• EXERCISE GOAL: An exact transcription of all the entries is needed; pictures stay out.

□ □ □ □ □

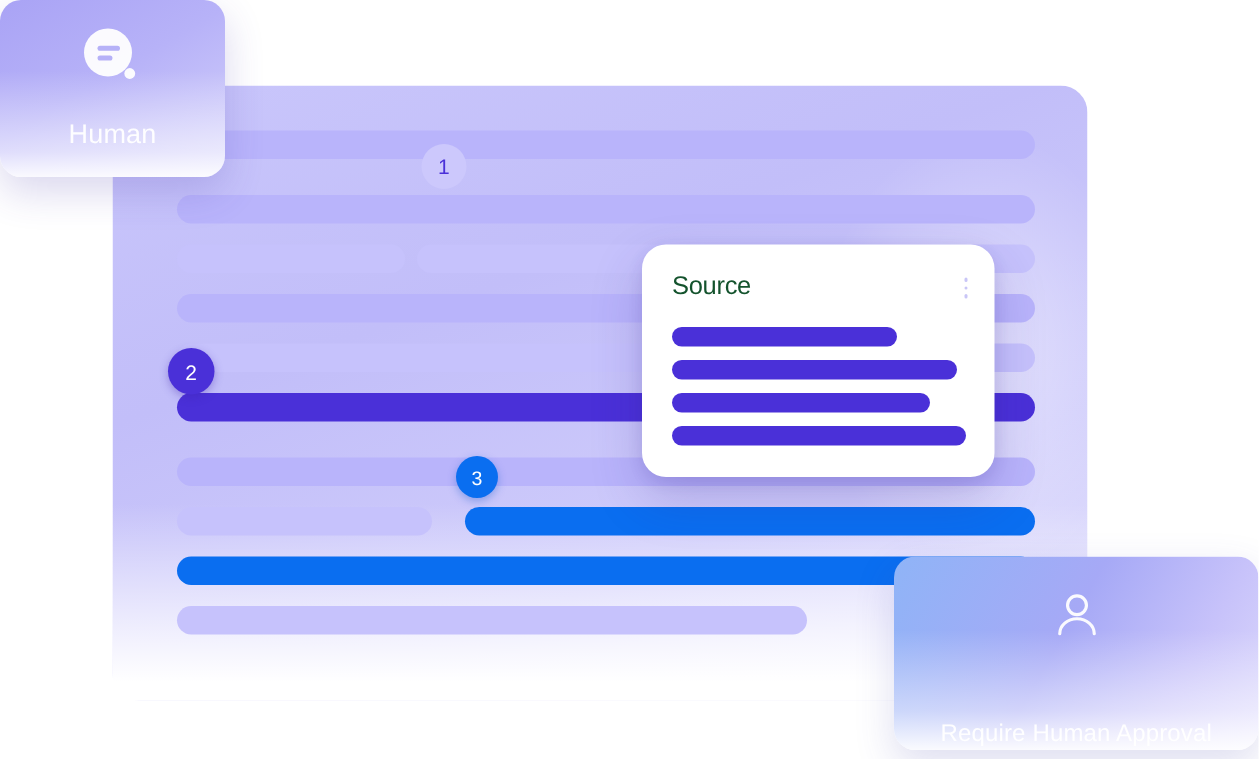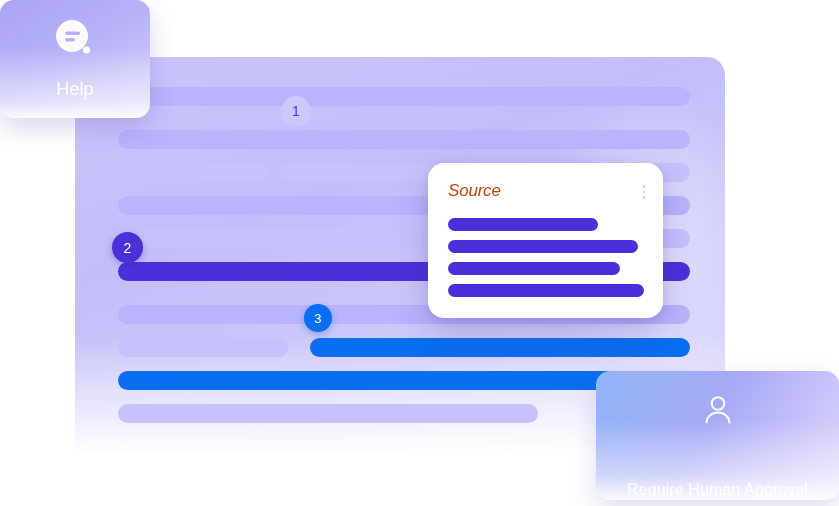"Help" div.flabel { text: Help -> Human }
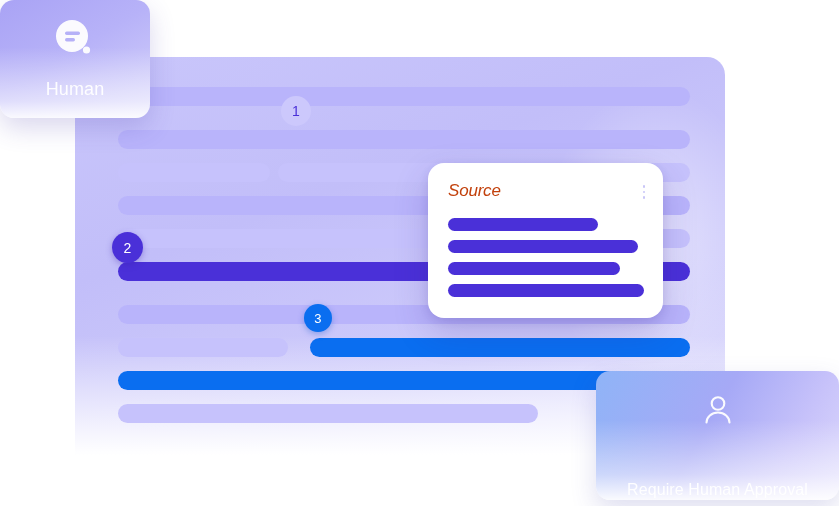"Source" .source-title { color: #c2410c -> #14532d; font-style: italic -> none }
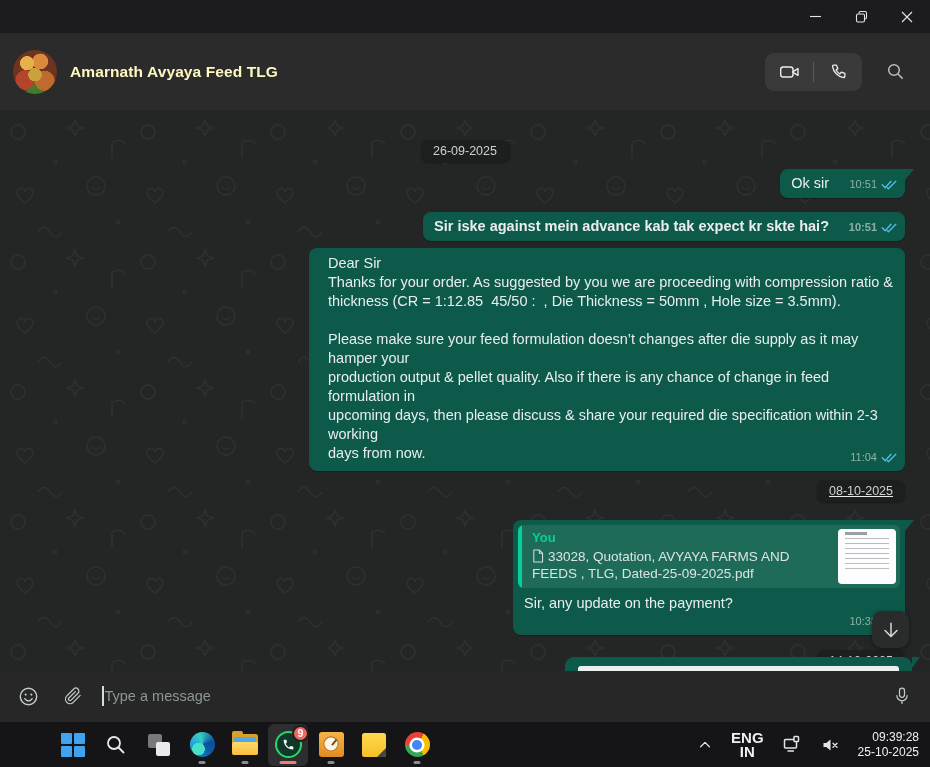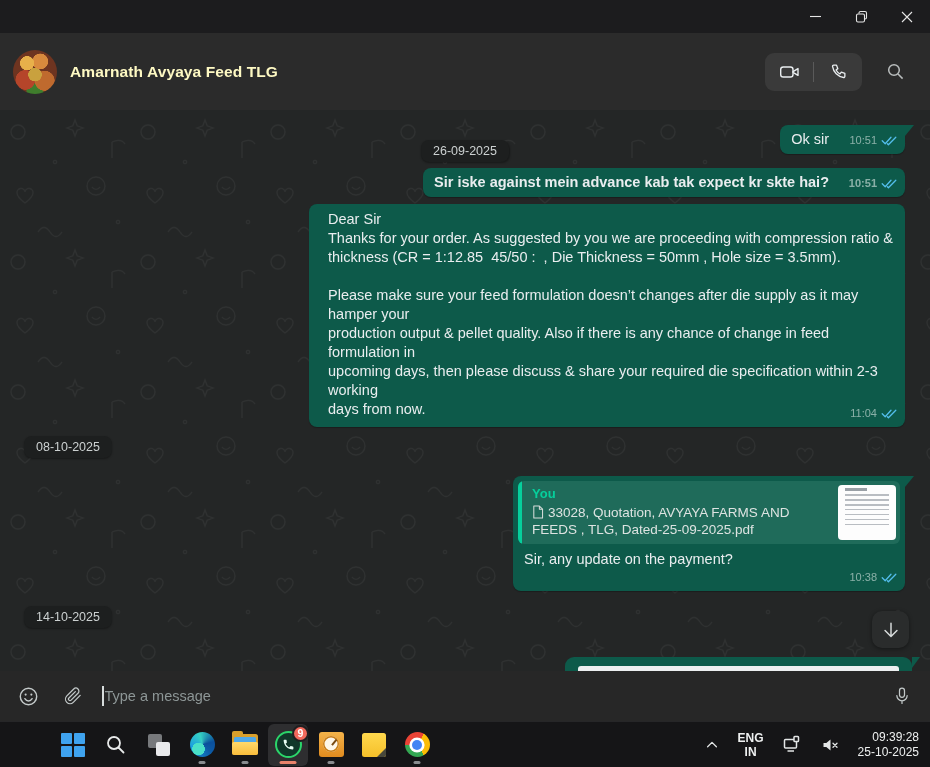"Ok sir" .m-out1 .bubble { margin-top: none -> 44px }
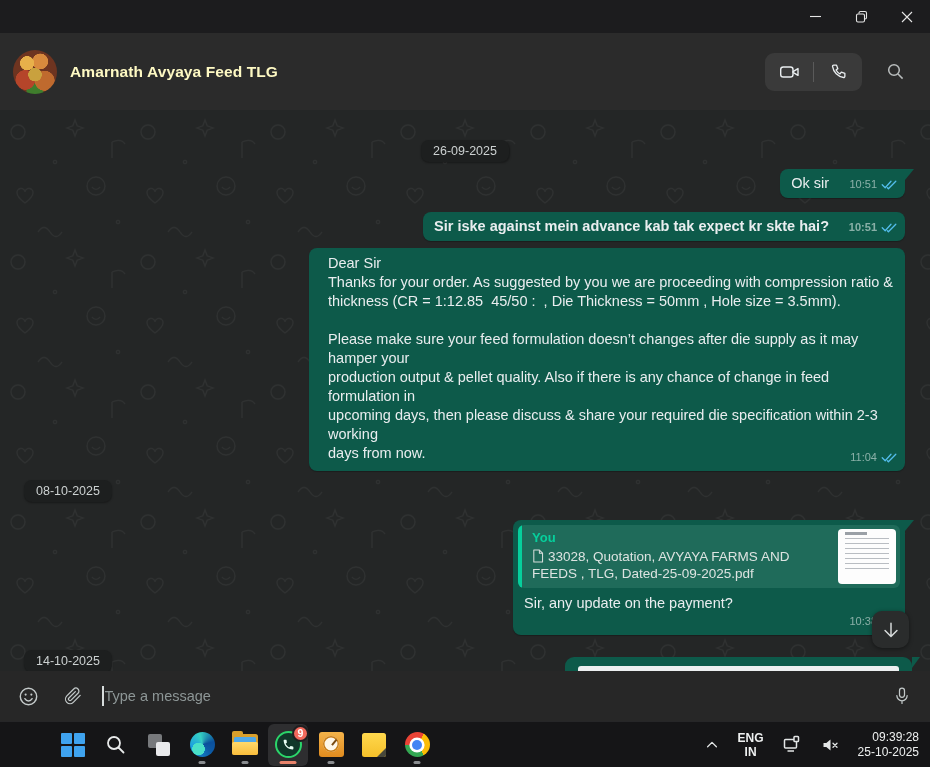"08-10-2025" .row.center { justify-content: flex-start -> flex-end; text-decoration: none -> underline }
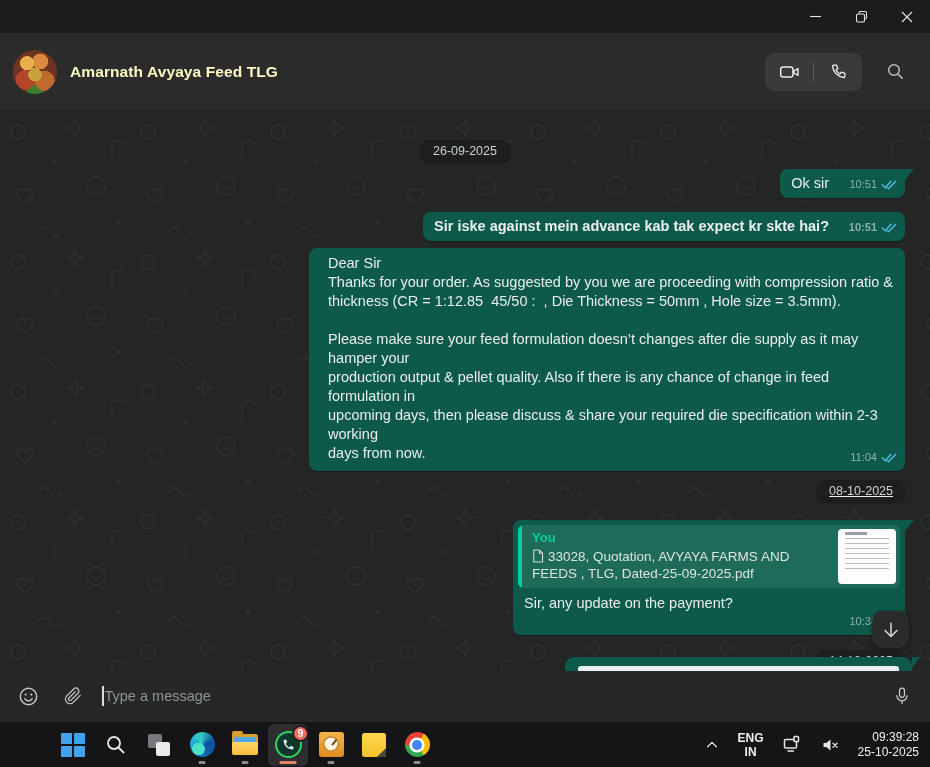"ENG" .lang { font-size: 12px -> 15px }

□ □ □ □ □

• THE COMPLETED TASK:
"Help" div.flabel { text: Help -> Human }
"Source" .source-title { color: #c2410c -> #14532d; font-style: italic -> none }
"Ok sir" .m-out1 .bubble { margin-top: none -> 44px }
"08-10-2025" .row.center { justify-content: flex-start -> flex-end; text-decoration: none -> underline }
"ENG" .lang { font-size: 12px -> 15px }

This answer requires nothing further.